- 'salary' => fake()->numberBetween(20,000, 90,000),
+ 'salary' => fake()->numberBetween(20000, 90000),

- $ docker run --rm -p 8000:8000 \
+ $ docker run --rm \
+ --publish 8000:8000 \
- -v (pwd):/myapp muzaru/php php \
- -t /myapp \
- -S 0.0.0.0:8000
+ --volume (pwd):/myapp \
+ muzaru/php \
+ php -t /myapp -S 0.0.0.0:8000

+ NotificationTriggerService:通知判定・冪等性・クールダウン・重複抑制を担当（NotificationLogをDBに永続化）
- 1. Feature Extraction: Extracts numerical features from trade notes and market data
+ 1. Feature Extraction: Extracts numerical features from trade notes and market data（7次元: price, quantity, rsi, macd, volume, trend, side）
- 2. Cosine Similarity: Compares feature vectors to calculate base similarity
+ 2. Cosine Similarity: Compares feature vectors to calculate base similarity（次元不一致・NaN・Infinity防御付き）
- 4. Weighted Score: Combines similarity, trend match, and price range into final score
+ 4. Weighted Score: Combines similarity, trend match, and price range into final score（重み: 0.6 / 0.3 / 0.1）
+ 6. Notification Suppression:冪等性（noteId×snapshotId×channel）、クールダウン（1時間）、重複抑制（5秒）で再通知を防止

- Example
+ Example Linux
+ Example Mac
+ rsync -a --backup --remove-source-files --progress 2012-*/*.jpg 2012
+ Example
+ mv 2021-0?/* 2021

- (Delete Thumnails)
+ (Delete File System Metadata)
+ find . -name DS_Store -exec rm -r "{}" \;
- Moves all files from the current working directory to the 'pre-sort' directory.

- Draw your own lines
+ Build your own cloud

[What you are asked to do] Please return every line in the data that includes the string "trade".

[Output for this task]
- 1. Feature Extraction: Extracts numerical features from trade notes and market data
+ 1. Feature Extraction: Extracts numerical features from trade notes and market data（7次元: price, quantity, rsi, macd, volume, trend, side）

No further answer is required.